PITTSBURGH - Researchers want to visit older adults living alone to equip such everyday items as a pillbox, telephone or sofa with wireless, computerized sensors. The hope is to use those small sensors to track any decline in their cognitive or physical abilities long before either normally would be noticed.
"We'll deploy the prototypes for the first time," said Matthew Lee, a doctoral student in the Human-Computer Interaction Institute at Carnegie Mellon University and a research team member.
Lee made it sound like the center, a joint program of CMU and the University of Pittsburgh, is going to war. And, in a way, the researchers are doing just that, for their ultimate goal is to identify these declines so early that they might be halted, or at least delayed, by medical or occupational interventions.
"If we can introduce these interventions earlier, they might have more effect on the individual," said Anind Dey, CMU associate professor in the institute and another team member.
Eventually, the team will install sensors in the residences of between 30 and 50 people. The participants must be at least 65, capable of giving their consent and be at risk for the cognitive and physical declines as determined by medical and behavioral assessments and screenings.
The researchers will do their outlined work with the help of a $480,000 grant from the Robert Wood Johnson Foundation's Project HealthDesign. The local team is among five nationally to be funded for the two-year project.
Diane Collins, assistant professor of rehabilitation science and technology at the University of Pittsburgh, has a different take on the use of the technology. Instead of measuring decline, she sees it as a way for families to keep watch over loved ones.
"As jobs become more scarce and people have to move away, they have this worry of caring for elderly family," she said. "This remote sensing is much less threatening than if you have a video camera there. So, for instance, (the data) might tell me some information. Say it's my mom ... and I know she's not doing well and she just had surgery, I can tell if she got out of bed by a sensor in the mat by her bed."

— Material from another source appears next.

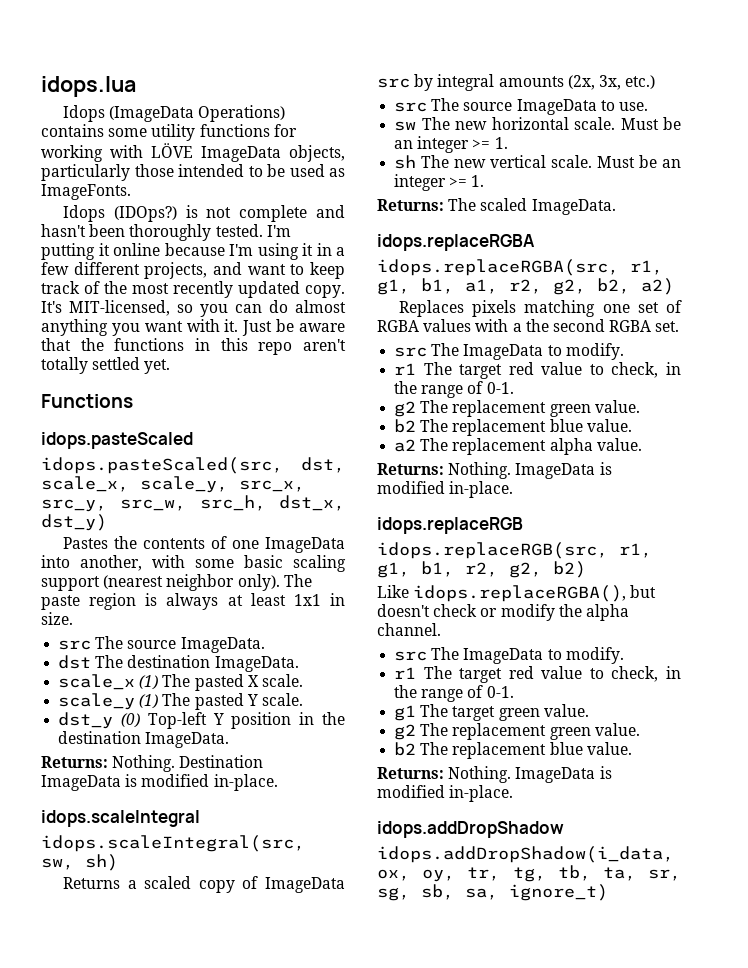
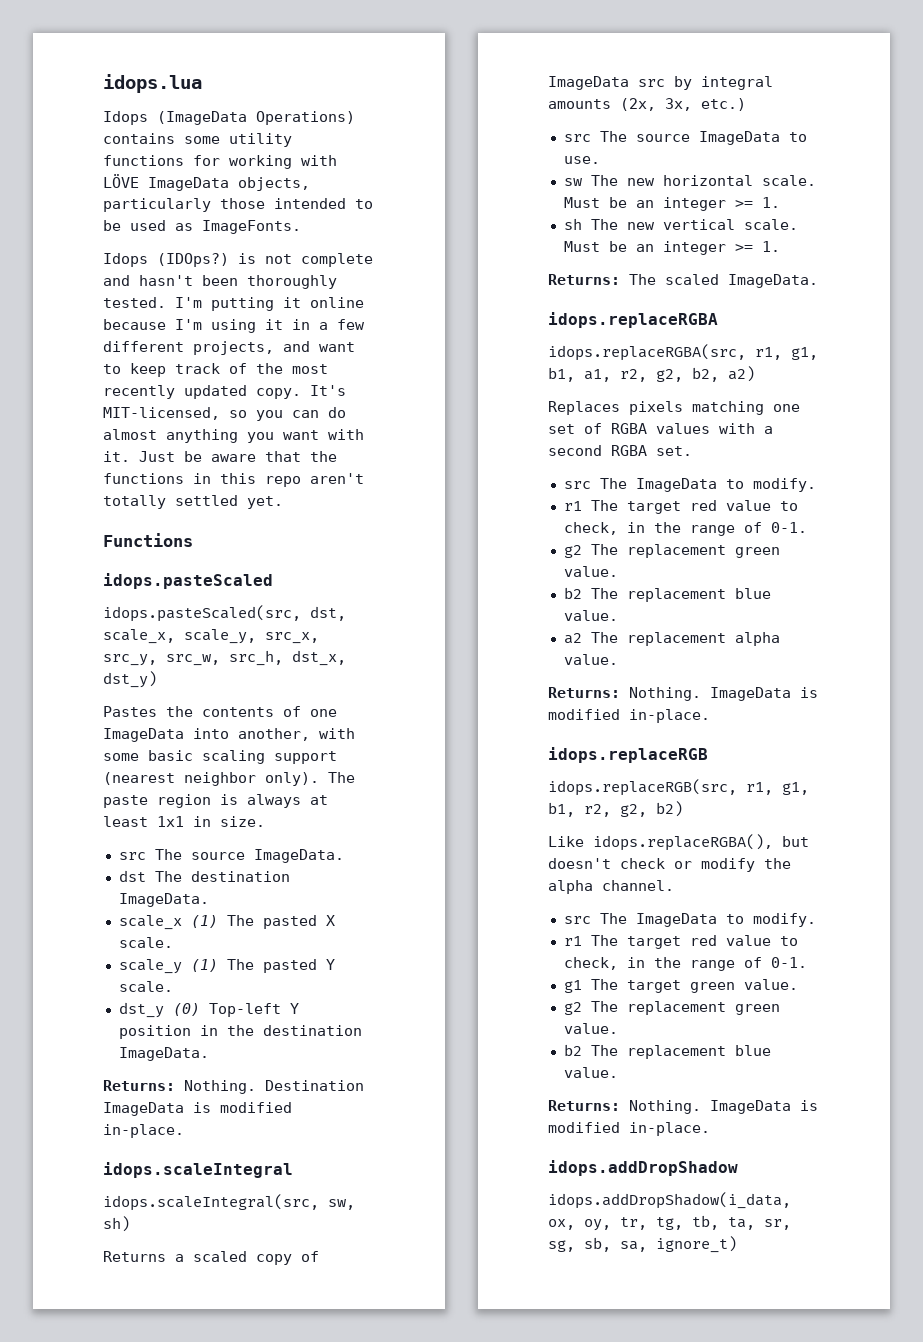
[525,319,549,332] the -> (773, 430) none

The information collected can be used to make helpful changes in an elderly person's environment, Collins said, with tools such as commode chairs, or to discover that the living arrangement no longer suits their needs.
Dey noted that the judges probably liked that the project "could have so much impact on a big part of our population."
"A big win for our technology is the speed with which it can measure subtle changes," Dey said.
The team is looking at four different activities: taking medications, preparing meals, phone use and restlessness in bed or on a chair.
Sensors attached to the everyday items used in those activities transmit data to the team's main computer. "We analyze the data and produce visualizations for the parties," Dey said, referring to the interested doctors, occupational therapists, families and even the residents themselves, who will have monitors in their homes.
What Lee called a "smart pillbox" can, for example, provide a lot of information in the team's study of taking medications. The model the team displayed Wednesday had 28 enclosed boxes to accommodate medications taken at four different times of the day, seven days a week. Dey estimated it would be equipped with about 35 sensors, 28 in the little boxes and the rest along the side of the main box.
"If you open six different ones at once, that might indicate a little confusion," Dey said. "If one is open for a long time, that might be something of interest." There also will be accelerometers that can measure a hand shaking, which might be the sign of palsy.
(Contact Pohla Smith at psmith(at)post-gazette.com.)
(Distributed by Scripps Howard News Service, www.scrippsnews.com.)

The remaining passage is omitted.